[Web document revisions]
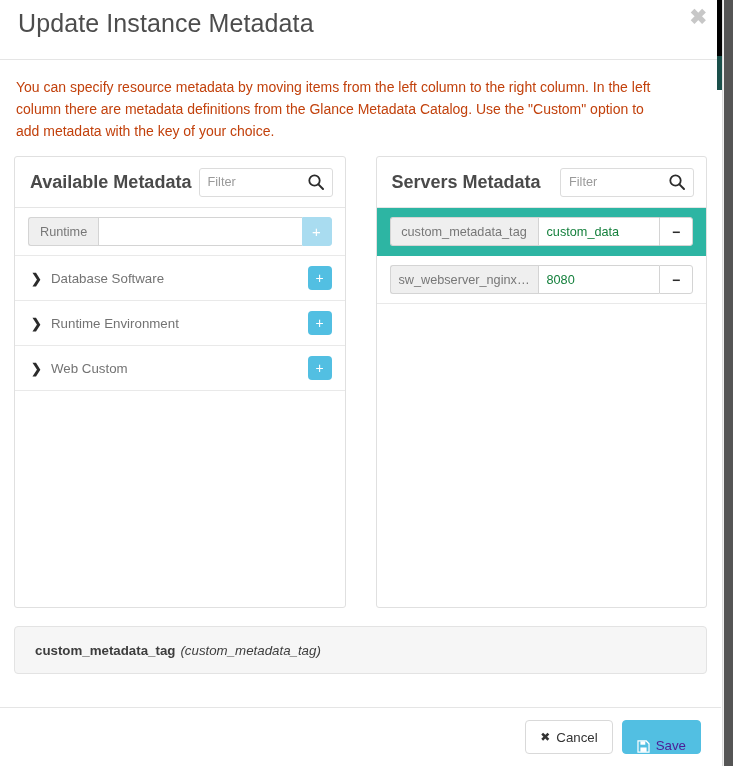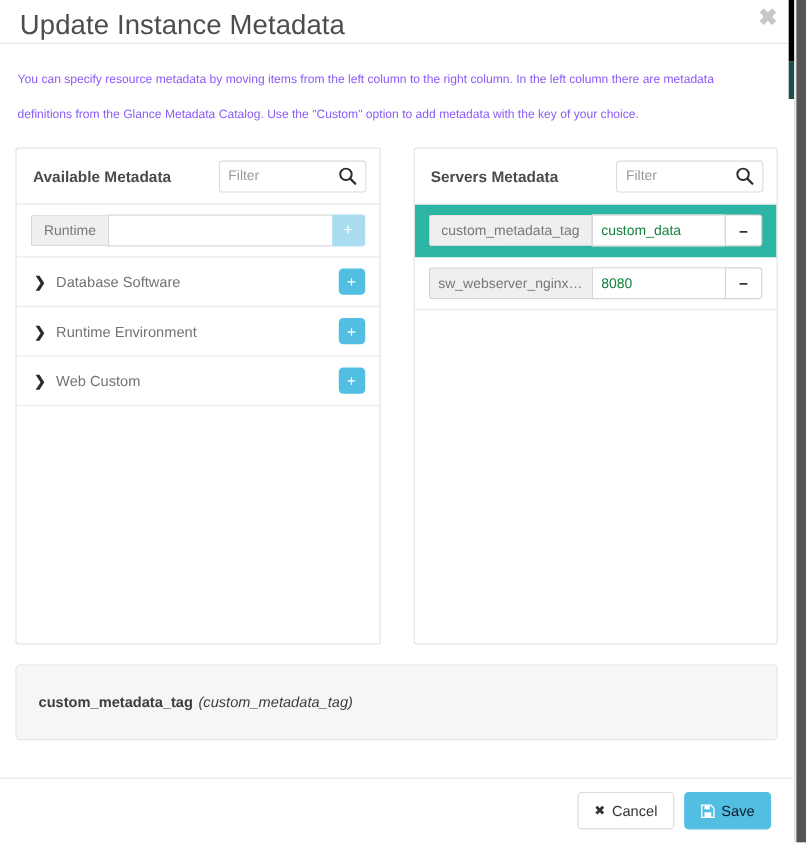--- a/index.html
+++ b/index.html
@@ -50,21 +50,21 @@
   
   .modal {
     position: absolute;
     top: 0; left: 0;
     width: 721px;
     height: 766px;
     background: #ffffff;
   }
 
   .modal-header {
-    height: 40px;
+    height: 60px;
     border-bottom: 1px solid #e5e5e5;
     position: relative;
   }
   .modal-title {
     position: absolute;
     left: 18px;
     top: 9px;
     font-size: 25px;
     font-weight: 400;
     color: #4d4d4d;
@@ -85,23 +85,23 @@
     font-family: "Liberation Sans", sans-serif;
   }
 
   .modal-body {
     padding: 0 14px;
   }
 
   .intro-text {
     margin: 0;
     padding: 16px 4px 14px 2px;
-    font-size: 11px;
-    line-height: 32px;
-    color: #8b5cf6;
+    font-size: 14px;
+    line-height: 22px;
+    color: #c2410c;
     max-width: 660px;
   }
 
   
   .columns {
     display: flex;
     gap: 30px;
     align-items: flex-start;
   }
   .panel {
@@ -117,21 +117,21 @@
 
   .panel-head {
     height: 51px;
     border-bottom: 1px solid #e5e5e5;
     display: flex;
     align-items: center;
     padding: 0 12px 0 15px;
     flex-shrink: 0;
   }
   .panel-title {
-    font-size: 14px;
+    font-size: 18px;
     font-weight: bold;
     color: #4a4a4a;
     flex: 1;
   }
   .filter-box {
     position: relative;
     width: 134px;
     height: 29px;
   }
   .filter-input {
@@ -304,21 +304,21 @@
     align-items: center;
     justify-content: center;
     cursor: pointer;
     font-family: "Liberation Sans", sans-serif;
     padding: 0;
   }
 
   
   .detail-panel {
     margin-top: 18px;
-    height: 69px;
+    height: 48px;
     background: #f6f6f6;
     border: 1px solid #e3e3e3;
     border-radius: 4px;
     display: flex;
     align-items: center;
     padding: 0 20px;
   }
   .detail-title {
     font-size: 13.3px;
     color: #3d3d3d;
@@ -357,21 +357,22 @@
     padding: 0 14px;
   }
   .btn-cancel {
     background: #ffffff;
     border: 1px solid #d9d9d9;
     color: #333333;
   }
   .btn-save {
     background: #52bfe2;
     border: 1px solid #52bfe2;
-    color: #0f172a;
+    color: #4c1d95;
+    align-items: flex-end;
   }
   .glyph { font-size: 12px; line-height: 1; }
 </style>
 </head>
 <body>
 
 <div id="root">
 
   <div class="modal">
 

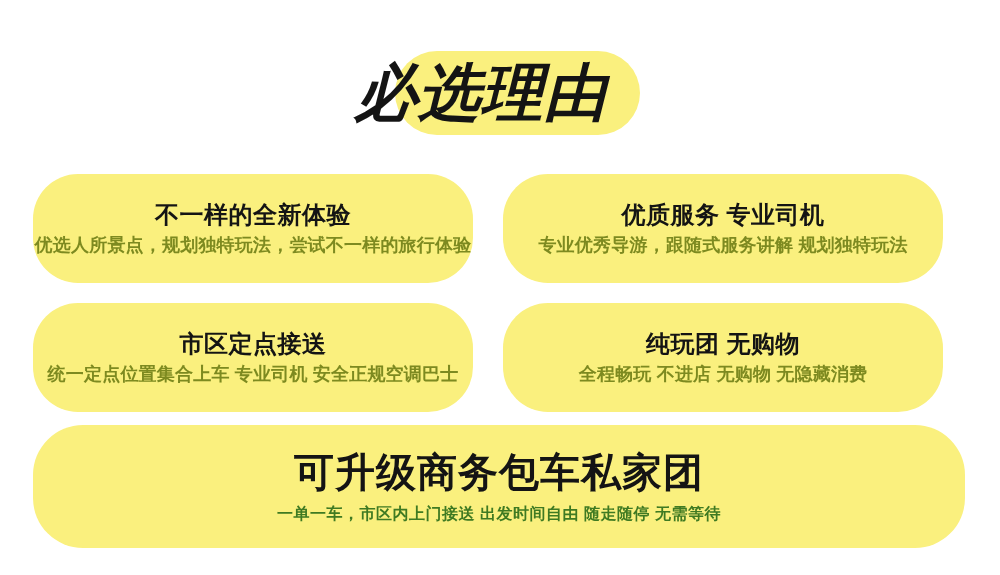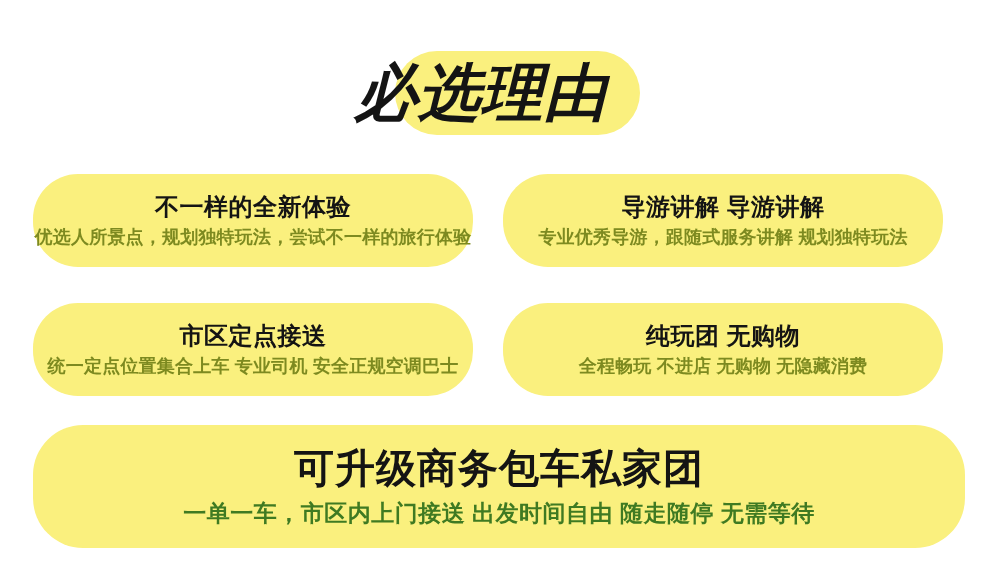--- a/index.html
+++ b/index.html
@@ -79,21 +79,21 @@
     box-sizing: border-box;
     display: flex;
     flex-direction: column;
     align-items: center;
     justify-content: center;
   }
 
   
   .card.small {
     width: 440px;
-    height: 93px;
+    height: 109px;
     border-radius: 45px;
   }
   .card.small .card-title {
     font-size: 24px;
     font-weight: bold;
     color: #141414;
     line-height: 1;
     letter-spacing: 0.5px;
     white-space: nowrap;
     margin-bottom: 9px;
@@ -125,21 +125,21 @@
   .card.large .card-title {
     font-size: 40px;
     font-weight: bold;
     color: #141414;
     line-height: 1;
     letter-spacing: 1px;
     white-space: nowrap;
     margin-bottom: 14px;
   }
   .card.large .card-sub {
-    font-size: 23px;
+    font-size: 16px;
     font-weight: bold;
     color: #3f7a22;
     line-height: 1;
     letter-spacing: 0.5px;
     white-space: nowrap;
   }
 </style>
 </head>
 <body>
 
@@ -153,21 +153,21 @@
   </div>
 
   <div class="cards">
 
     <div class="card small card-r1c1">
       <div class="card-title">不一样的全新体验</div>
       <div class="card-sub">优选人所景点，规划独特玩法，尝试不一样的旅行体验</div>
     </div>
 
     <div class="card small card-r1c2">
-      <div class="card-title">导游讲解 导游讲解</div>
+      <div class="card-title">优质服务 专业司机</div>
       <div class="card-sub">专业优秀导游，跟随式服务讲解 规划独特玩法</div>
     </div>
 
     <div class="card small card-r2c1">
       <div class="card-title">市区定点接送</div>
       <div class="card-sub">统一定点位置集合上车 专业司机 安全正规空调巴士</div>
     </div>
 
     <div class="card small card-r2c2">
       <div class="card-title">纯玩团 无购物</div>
--
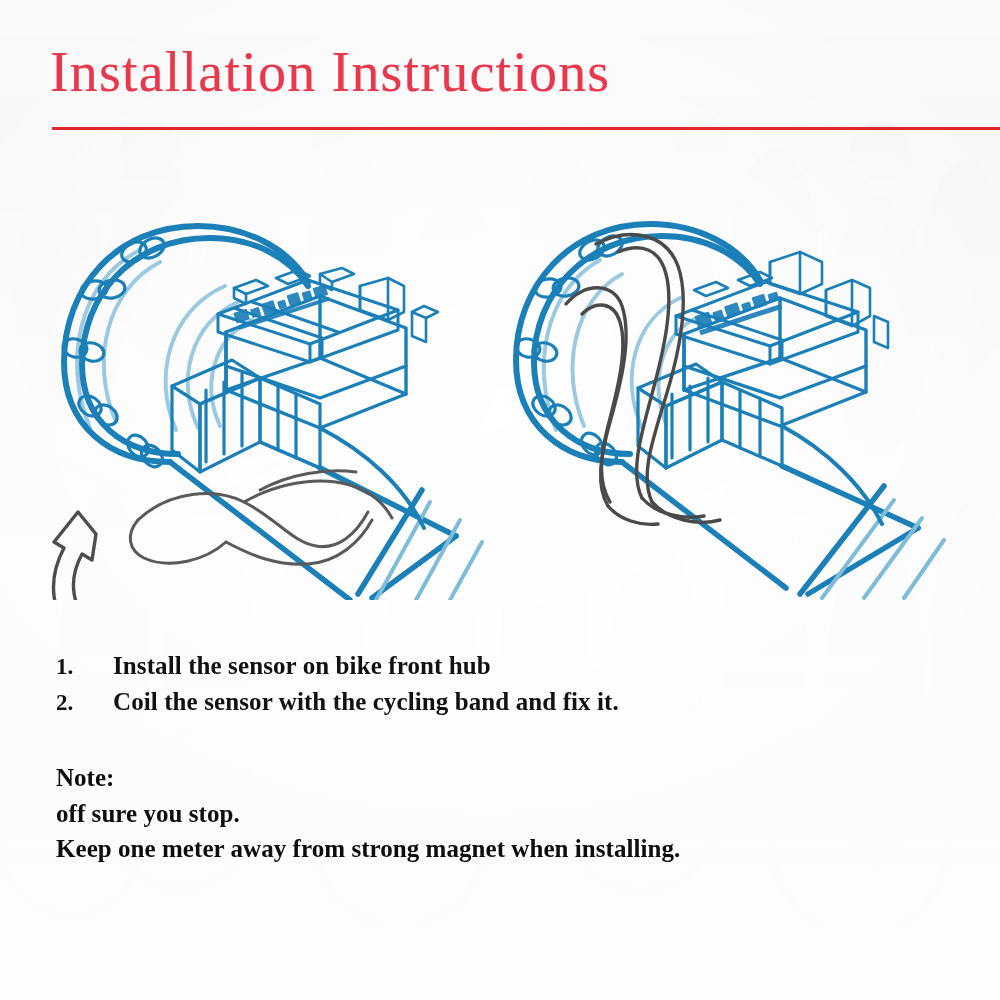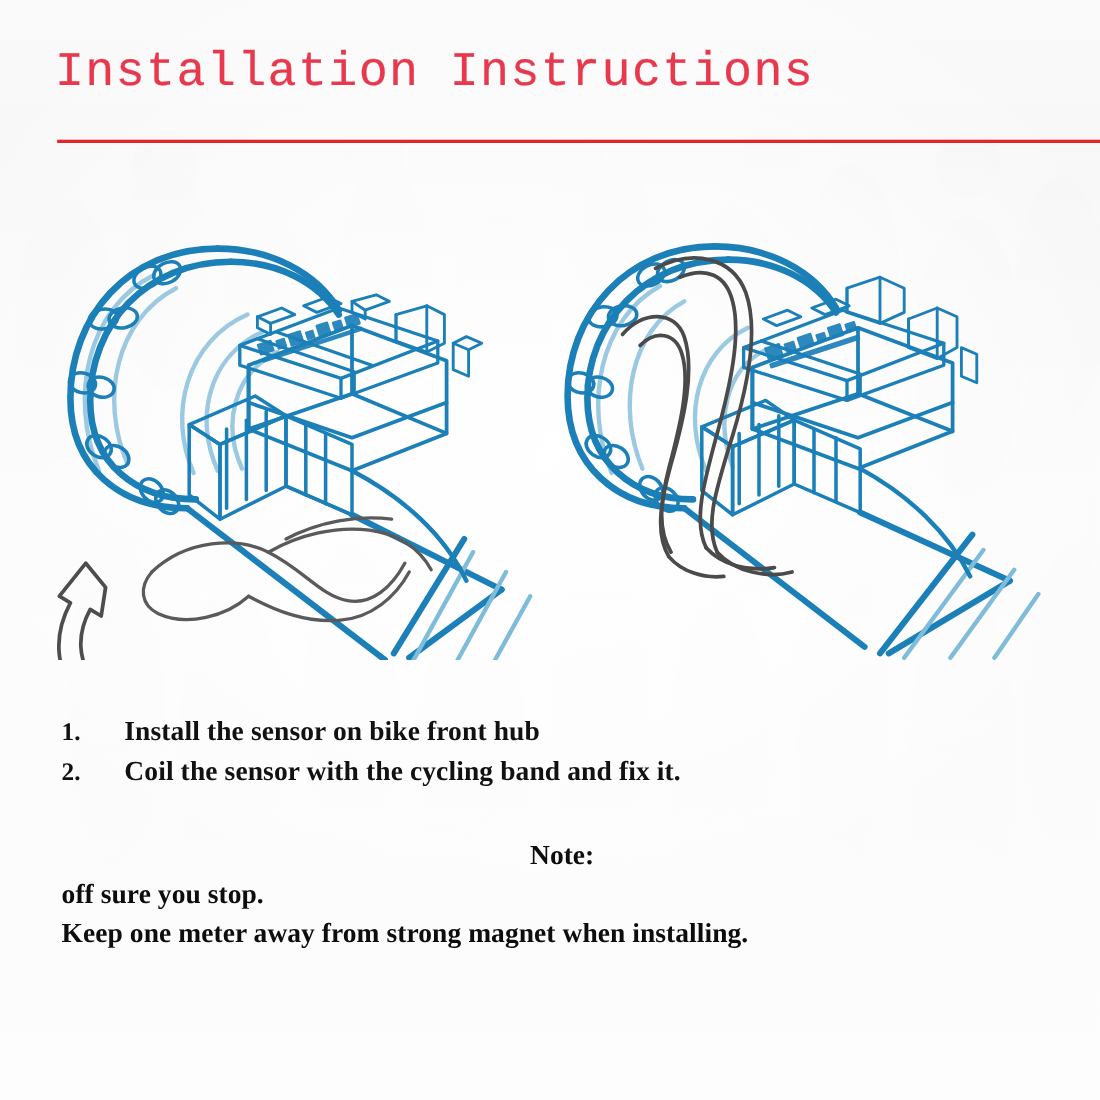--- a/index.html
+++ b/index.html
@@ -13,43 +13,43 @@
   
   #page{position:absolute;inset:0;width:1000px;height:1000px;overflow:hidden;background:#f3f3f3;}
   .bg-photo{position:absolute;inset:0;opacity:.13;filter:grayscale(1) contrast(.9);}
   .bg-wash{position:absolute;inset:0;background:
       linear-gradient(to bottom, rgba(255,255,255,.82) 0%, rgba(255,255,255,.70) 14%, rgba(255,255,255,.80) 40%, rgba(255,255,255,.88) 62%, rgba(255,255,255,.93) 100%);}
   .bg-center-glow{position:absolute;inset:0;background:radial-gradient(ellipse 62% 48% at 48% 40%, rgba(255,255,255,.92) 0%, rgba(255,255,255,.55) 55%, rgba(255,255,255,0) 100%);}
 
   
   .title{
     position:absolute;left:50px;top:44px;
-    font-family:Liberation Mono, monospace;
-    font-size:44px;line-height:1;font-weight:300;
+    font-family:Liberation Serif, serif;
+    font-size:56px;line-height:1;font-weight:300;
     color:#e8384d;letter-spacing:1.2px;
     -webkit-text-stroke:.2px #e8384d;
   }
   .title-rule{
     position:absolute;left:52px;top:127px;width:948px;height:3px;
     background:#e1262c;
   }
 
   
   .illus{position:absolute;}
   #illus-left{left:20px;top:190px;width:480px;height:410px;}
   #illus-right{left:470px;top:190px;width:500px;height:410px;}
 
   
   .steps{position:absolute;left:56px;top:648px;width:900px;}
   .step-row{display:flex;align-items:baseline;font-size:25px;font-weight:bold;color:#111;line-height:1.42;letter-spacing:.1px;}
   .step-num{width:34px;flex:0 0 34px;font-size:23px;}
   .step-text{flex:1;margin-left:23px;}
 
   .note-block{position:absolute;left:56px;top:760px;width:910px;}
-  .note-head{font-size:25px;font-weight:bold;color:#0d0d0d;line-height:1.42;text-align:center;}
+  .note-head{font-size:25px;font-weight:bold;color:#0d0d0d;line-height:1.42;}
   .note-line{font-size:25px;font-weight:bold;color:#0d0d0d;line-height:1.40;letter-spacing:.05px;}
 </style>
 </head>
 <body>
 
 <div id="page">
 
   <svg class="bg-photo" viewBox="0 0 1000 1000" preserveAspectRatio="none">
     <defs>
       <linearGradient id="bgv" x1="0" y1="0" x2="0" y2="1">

• [Requirement]: In the entries above, find the line with "color: #4a4a4a;" and the line with "border: 1px solid #e3e3e3;", then set down exactly those two and every line between them, nothing else.

• [Output of the task]:
     color: #4a4a4a;
     flex: 1;
   }
   .filter-box {
     position: relative;
     width: 134px;
     height: 29px;
   }
   .filter-input {
@@ -304,21 +304,21 @@
     align-items: center;
     justify-content: center;
     cursor: pointer;
     font-family: "Liberation Sans", sans-serif;
     padding: 0;
   }
 
   
   .detail-panel {
     margin-top: 18px;
-    height: 69px;
+    height: 48px;
     background: #f6f6f6;
     border: 1px solid #e3e3e3;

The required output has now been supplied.